━━ Data for this task
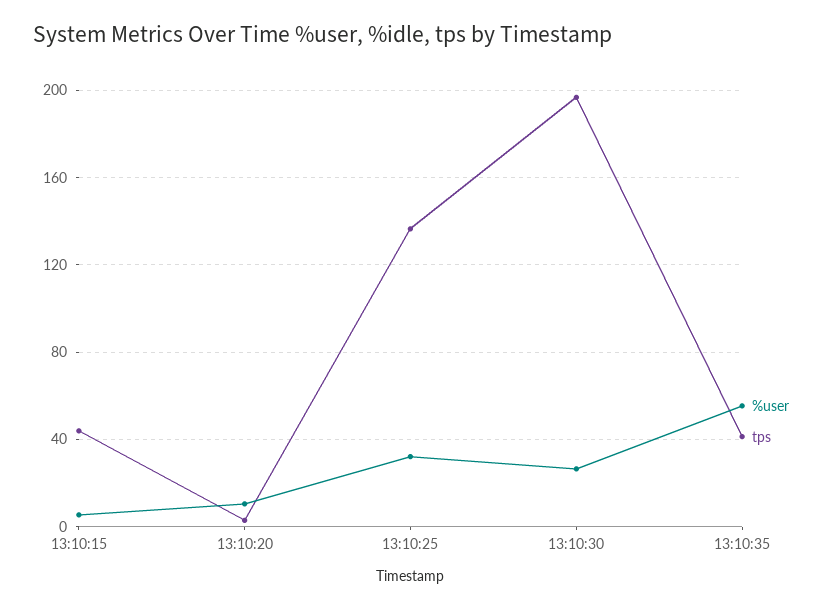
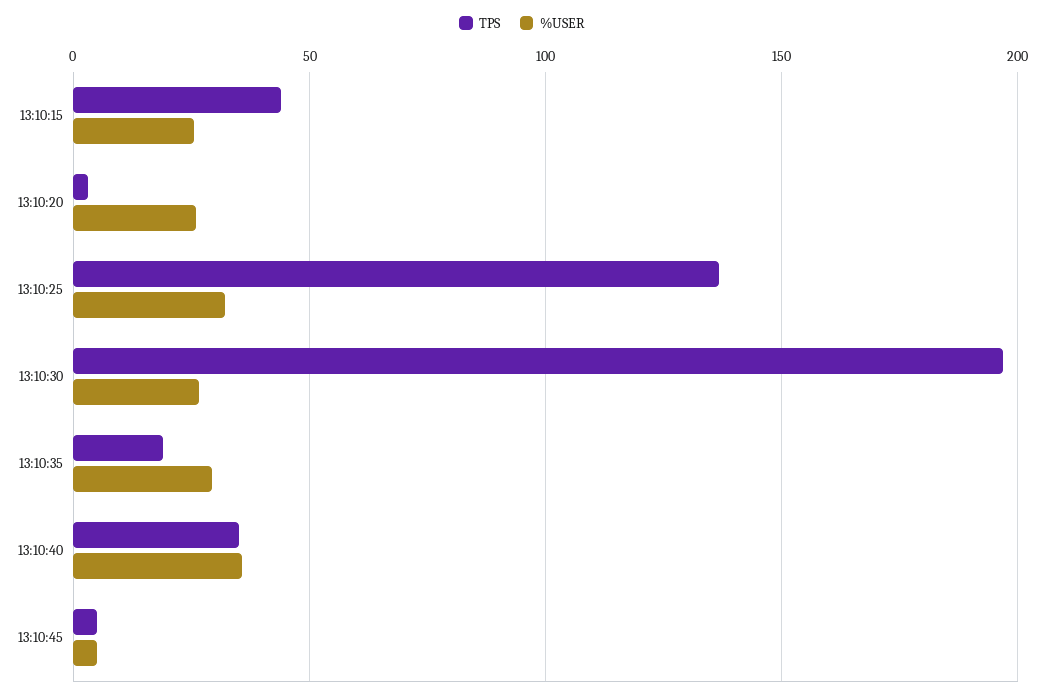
%user, 13:10:15: 5 -> 25
%user, 13:10:20: 10 -> 25
%user, 13:10:35: 55 -> 30
tps, 13:10:35: 40 -> 20
tps, 13:10:40: none -> 35
%user, 13:10:40: none -> 35
tps, 13:10:45: none -> 5
%user, 13:10:45: none -> 5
━━━━
**Work request**.
Word for word, print out all of the records above; pass over the pictures.

**Completed exercise**.
%user, 13:10:15: 5 -> 25
%user, 13:10:20: 10 -> 25
%user, 13:10:35: 55 -> 30
tps, 13:10:35: 40 -> 20
tps, 13:10:40: none -> 35
%user, 13:10:40: none -> 35
tps, 13:10:45: none -> 5
%user, 13:10:45: none -> 5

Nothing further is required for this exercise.